Le vieillard resta quelque temps tout abattu au milieu d’eux, puis il dit en se tournant vers celui qui l’avait maltraité :

« Vous-même, vous parliez de jeux où l’on dépouille les gens, vous le savez bien. Ne soyez donc pas si violent avec moi. N’avez-vous pas dit cela ?

— Je n’ai pas dit que ce fût dans cette compagnie ! C’est l’honneur… l’honneur qui fait tout entre gentlemen, monsieur ! répliqua le gros homme qui sembla se retenir pour ne pas donner à sa phrase une conclusion plus rude.
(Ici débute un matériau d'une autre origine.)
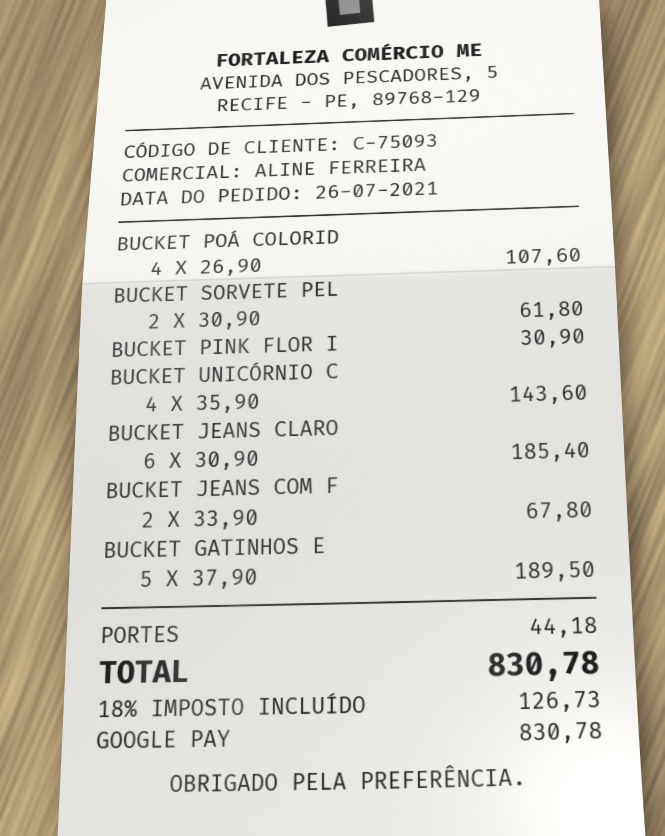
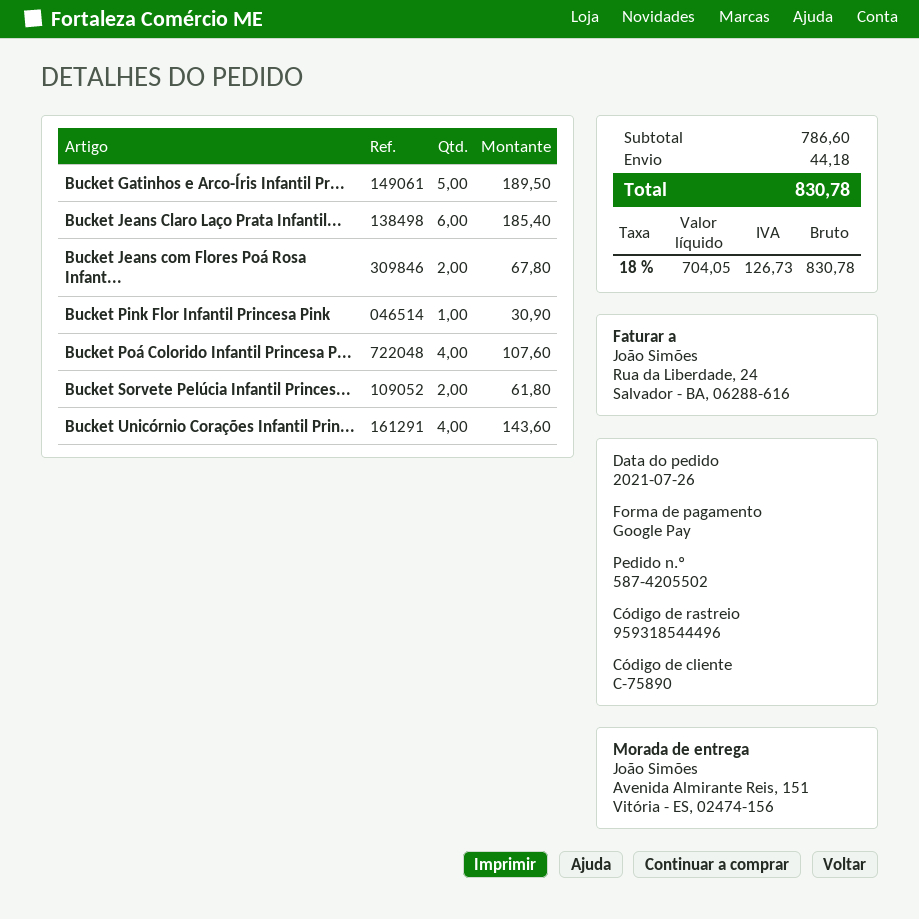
customer number: C-75093 -> C-75890

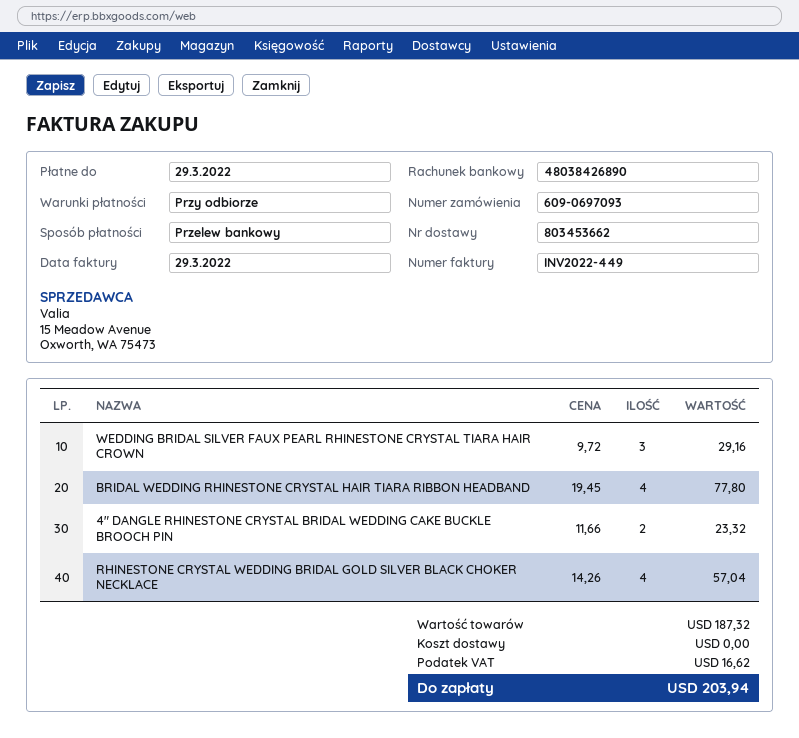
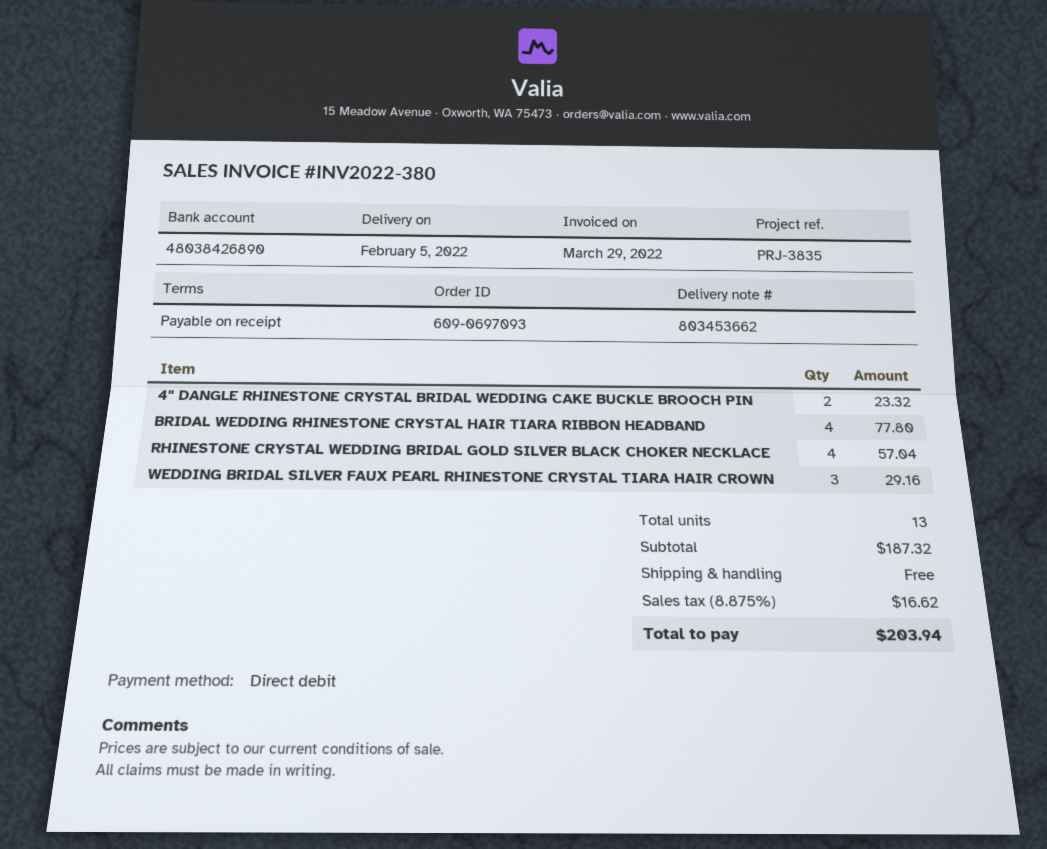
invoice number: INV2022-449 -> INV2022-380
payment method: bank transfer -> direct debit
— Jowl, ne le traitez pas trop durement, dit Isaac List. Il regrette, j’en suis sûr, de nous avoir offensés. Allons, brave homme, continuez ce que vous disiez, continuez.

— Il faut que je sois bête et doux comme un agneau, s’écria M. Jowl, de perdre le temps, à mon âge, à donner des conseils quand je sais qu’ils seront mal reçus, et que je n’en retirerai que des injures pour la peine. Mais je n’en fais pas d’autres depuis que je suis au monde. L’expérience aurait pourtant bien dû refroidir ces élans de mon bon cœur.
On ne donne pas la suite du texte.